Foundation President Jim Calvin said beyond the specific goals of the organization, the new non-profit also will help make the ski area more valuable to the community by helping to fund improvements and new programs.
"Eaglecrest is a real asset for adults and young people," he said. "It's important to the quality of life during winter months. I can't tell you how many people have said that without Eaglecrest, living in Juneau during the winter would be much harder."
Since its inception, the organization has already begun to fulfill its goals.
Kirk Duncan, foundation executive director, said they kicked off the "Books to Boards" program, with help from a donation from Mendenhall Auto Center, which gives 50 middle school students the opportunity to be rewarded for their hard work, by carving, or learning to carve turns on the ski hill. It's a program that Duncan said has never been attempted by any ski area that he knows of, and it's one that's been picked up by the National Ski Areas Association.
Students are chosen by teachers based on need, and are expected to meet attendance and grade requirements. Duncan said the students in turn, get a bus pass, rental, lift ticket, lesson, outdoor clothing (including gloves and goggles) and a helmet for use any time school is not in session.
But this is only the beginning. Duncan said he hopes to have upward of 300 students participating in the future, and hopes that the kids who get hooked will keep coming back.

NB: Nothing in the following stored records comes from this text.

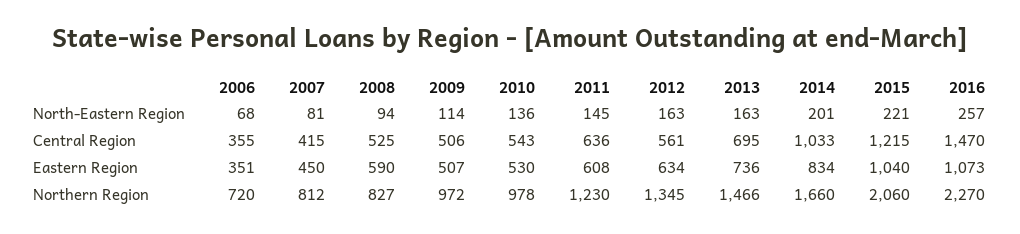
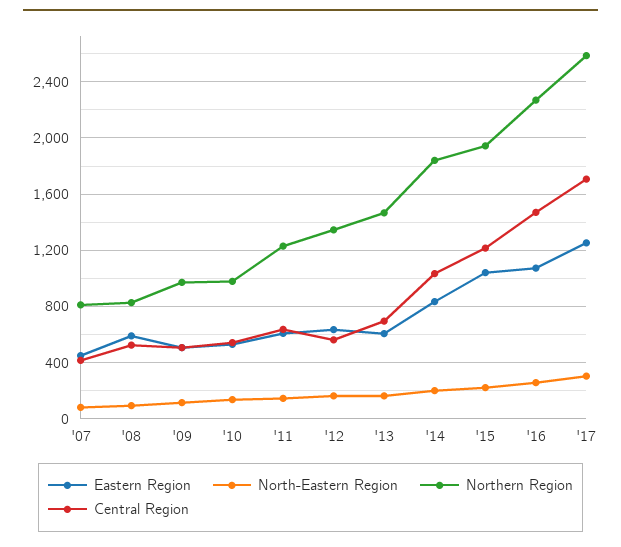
North-Eastern Region, 2006: 68 -> none
Central Region, 2006: 355 -> none
Eastern Region, 2006: 351 -> none
Eastern Region, 2013: 736 -> 600
Northern Region, 2006: 720 -> none
Northern Region, 2014: 1660 -> 1850
Northern Region, 2015: 2060 -> 1950
Eastern Region, '17: none -> 1250
North-Eastern Region, '17: none -> 300
Northern Region, '17: none -> 2600
Central Region, '17: none -> 1700

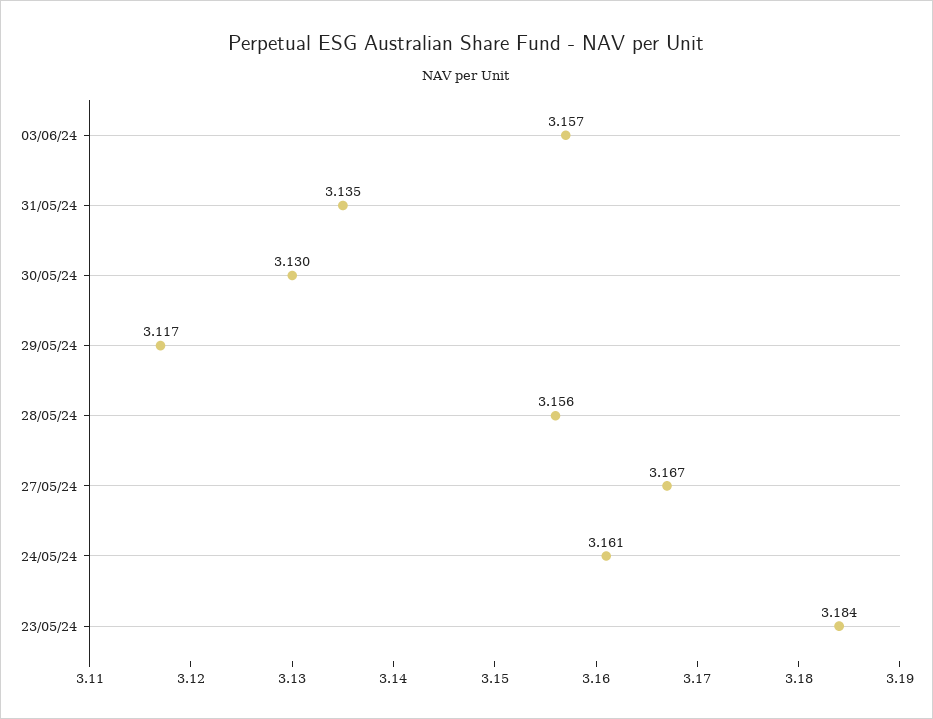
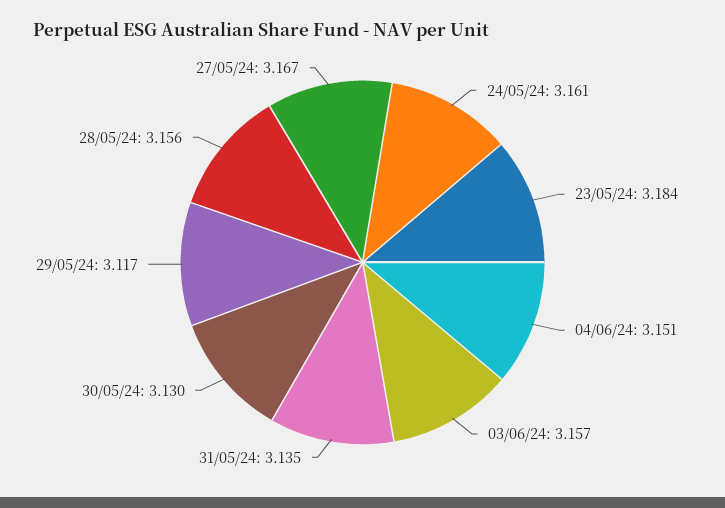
04/06/24: none -> 3.151

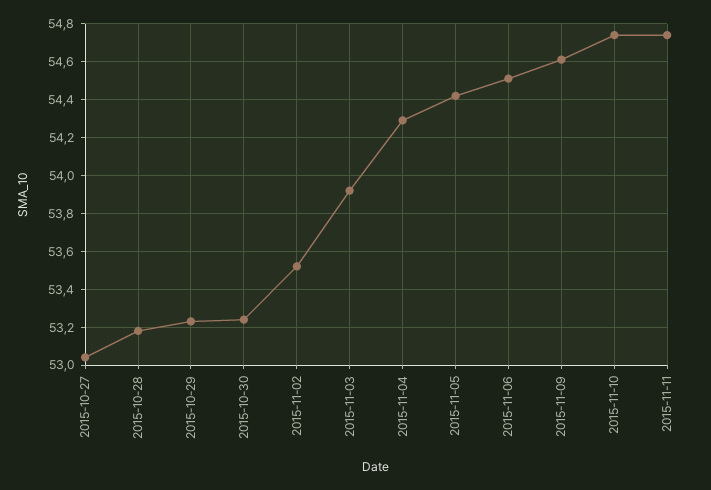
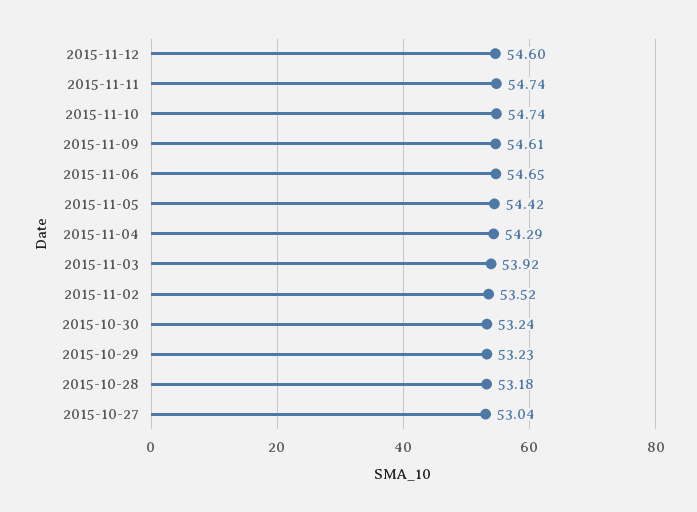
2015-11-06: 54.5 -> 54.65
2015-11-12: none -> 54.6

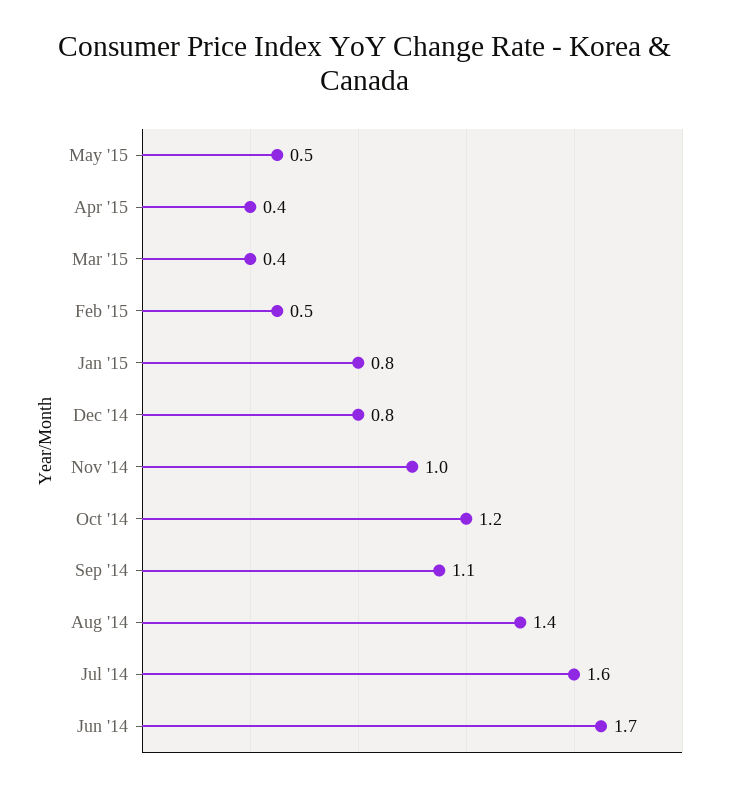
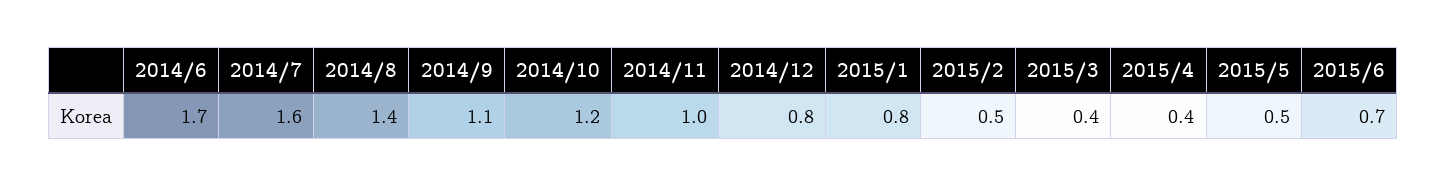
2015/6: none -> 0.7

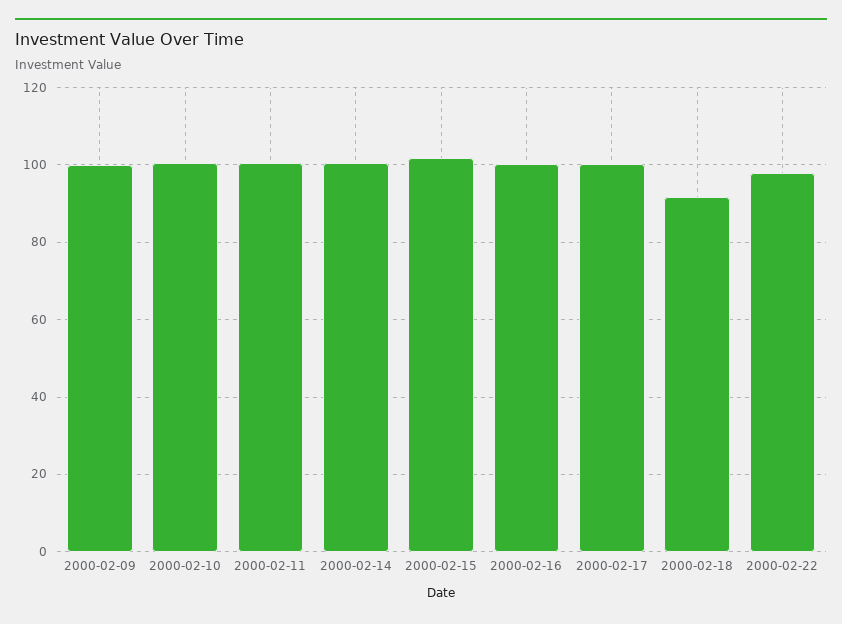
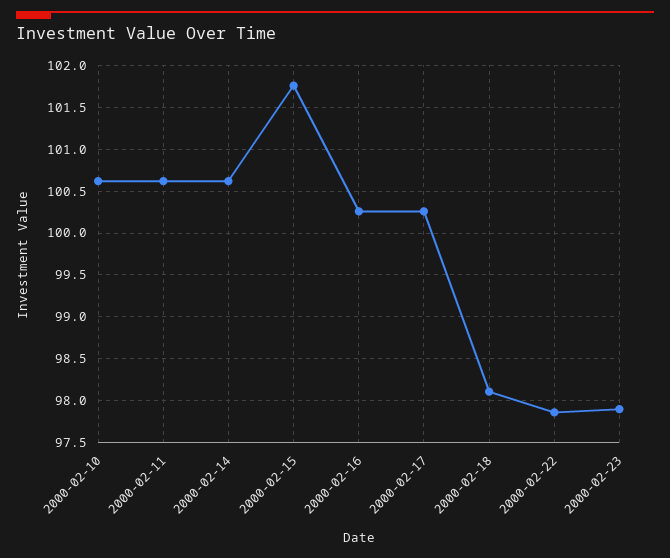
2000-02-09: 100 -> none
2000-02-18: 92 -> 98.1
2000-02-23: none -> 97.9

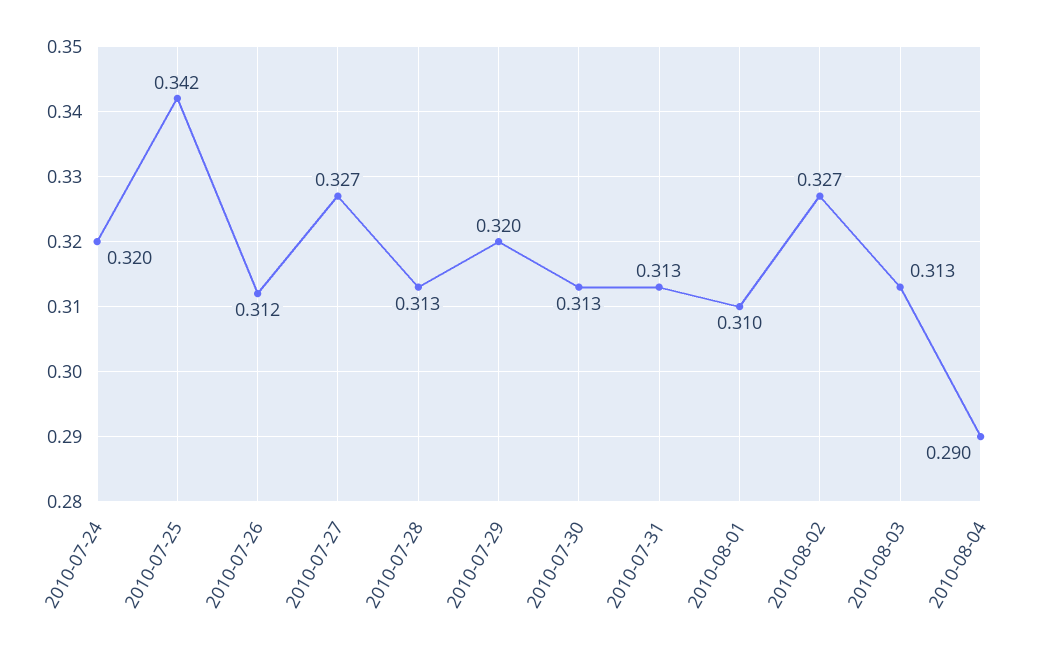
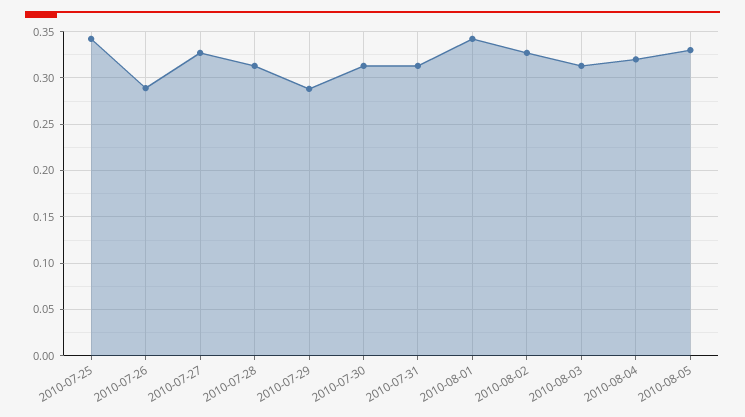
2010-07-24: 0.32 -> none
2010-07-26: 0.312 -> 0.29
2010-07-29: 0.32 -> 0.29
2010-08-01: 0.31 -> 0.34
2010-08-04: 0.29 -> 0.32
2010-08-05: none -> 0.33

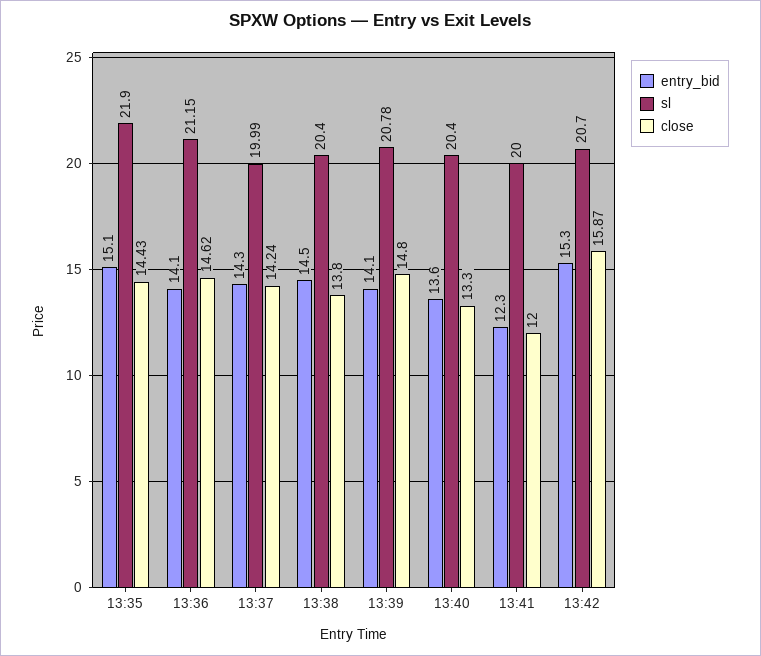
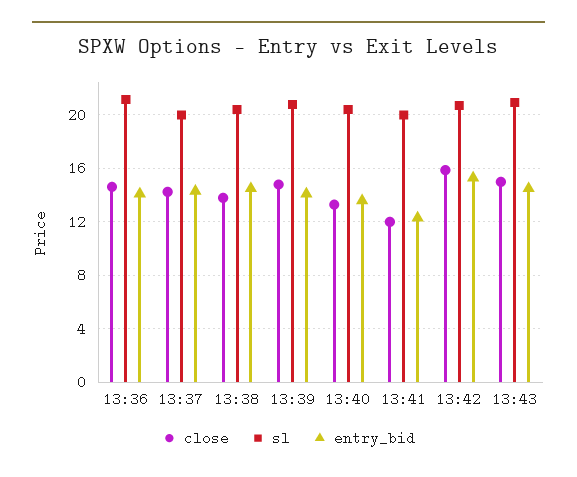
entry_bid, 13:35: 15.1 -> none
sl, 13:35: 21.9 -> none
close, 13:35: 14.43 -> none
close, 13:43: none -> 15
sl, 13:43: none -> 21
entry_bid, 13:43: none -> 14.5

"We hope to roll out, in the next year or two, a program called 'Work to Play,'" he said. "When we get these kids hooked on snowboarding (or skiing), they can sign up to work three hours on a Saturday or Sunday, then get a lift ticket for compensation."
But it's not easy to get participants hooked on snow sports - out of 100 people who try sport, roughly 15 stick with it - and Duncan said the program is still in its beginning stages.
"It's been incredibly successful with some folks, and incredibly challenging for others," he said.
Enter the latest endeavor of the foundation: The Porcupine Chair.
This new chairlift is scheduled to be completed by July and will replace the dated and cumbersome Platter Surface Lift, which has been around since the "early days."
Duncan said they already have all the parts and pieces for the seven-tower, 39-chair lift, but still need to raise about $100,000 based on budget numbers.
The estimated total cost of the lift will be $350,000, and the Rasmuson Foundation has contributed $200,000 for the project. Additionally, the area is putting $50,000, raised during the Black Bear Chairlift, toward the needed funds.
The Porcupine campaign will function much like the campaign for the Black Bear Chairlift. Duncan said supporters can donate $1,000 to put a name on a chair, or $5,000 for a name on a tower and a recognition board in the day lodge.
Duncan said the construction of this lift comes down to sustainability. A better beginner lift will keep new users on the slopes and increase the chances they'll stick with the sport.
"As we look toward what Eaglecrest will look like in the future ... if we got those 100 people up here, but got 25 people to stick with it instead of 15 ... it would be huge," he said.
The new lift also would create ease and convenience for users like those with ORCA, a recreation branch of Southeast Alaska Independent Living, which offers adaptive outdoor opportunities for residents who experience disabilities.
Tristan Knutson-Lombardo, activities coordinator for the Juneau ORCA program, said a new beginner lift will remove what many of his clients see as a roadblock.
"No matter your abilities, for any skier learning to ski, just riding the Platter can be intimidating," he said. "We're thrilled to have the Porcupine Chairlift on the horizon."
For now, the foundation is chugging forward, but Calvin said things are still new and the group is "really just getting our feet on the ground."
"The sky is the limit as far as what we want to do," he said. "There's just so much opportunity for the organization. Our challenge will be scaling our work toward what's doable. In the near future, we need to develop a long-term plan so we have a road map for support and programs."